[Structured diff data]
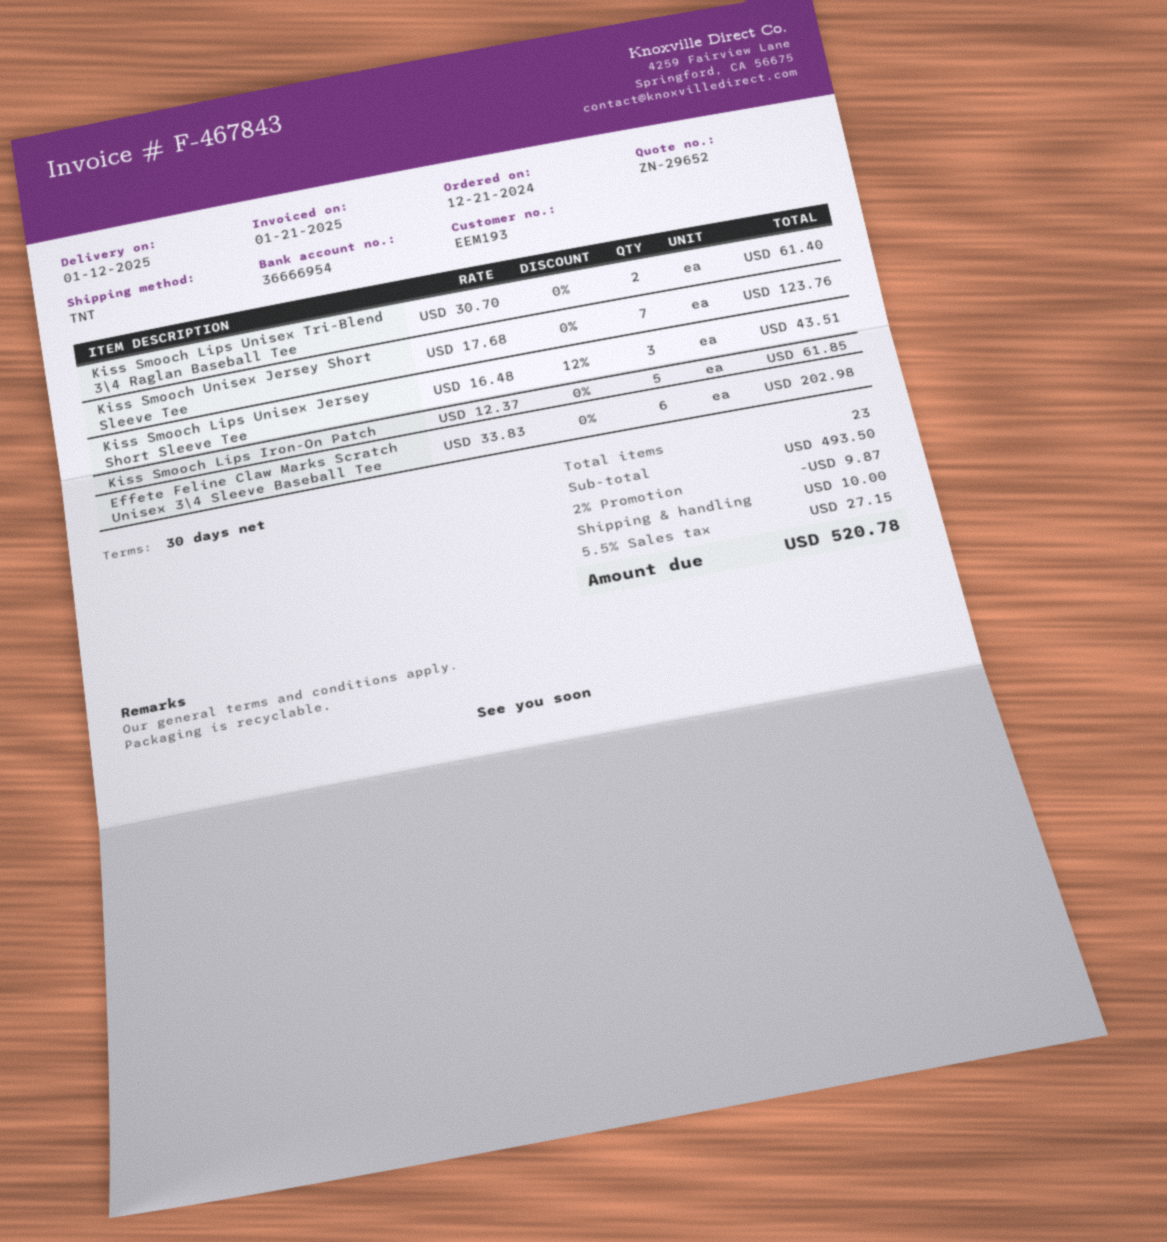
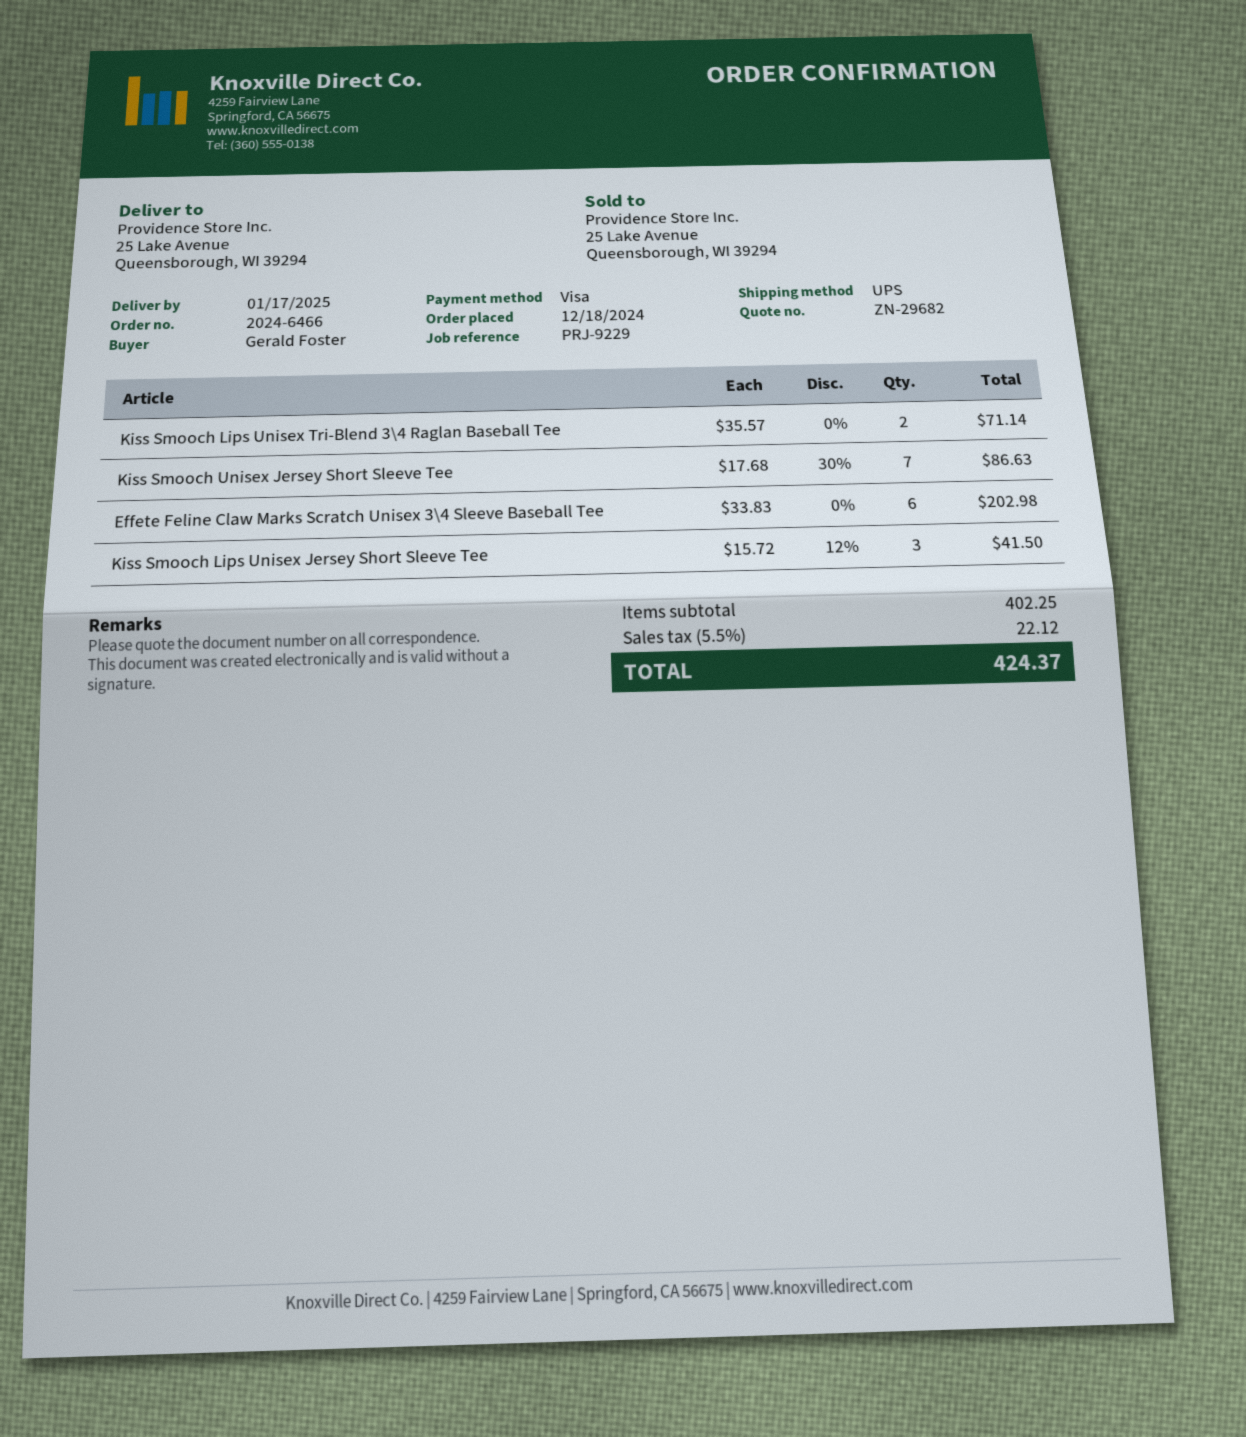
quote number: ZN-29652 -> ZN-29682
order date: 2024-12-21 -> 2024-12-18
delivery date: 2025-01-12 -> 2025-01-17
shipping method: TNT -> UPS
Kiss Smooch Lips Unisex Tri-Blend 3\4 Raglan Baseball Tee: 2 x 30.70 = 61.40 -> 2 x 35.57 = 71.14
Kiss Smooch Unisex Jersey Short Sleeve Tee: 7 x 17.68 = 123.76 -> 7 x 17.68 - 30% = 86.63
Kiss Smooch Lips Unisex Jersey Short Sleeve Tee: 3 x 16.48 - 12% = 43.51 -> 3 x 15.72 - 12% = 41.50
Kiss Smooch Lips Iron-On Patch: 5 x 12.37 = 61.85 -> none
subtotal: 493.50 -> 402.25
discount: 2% = 9.87 -> none
shipping: 10.00 -> none
tax: 5.5% = 27.15 -> 5.5% = 22.12
total: 520.78 -> 424.37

• **EXERCISE OBJECTIVE**: Within the records above, work out on how many lines the string "none" appears, and give only that number.

• **SOLUTION TO THE EXERCISE**: 3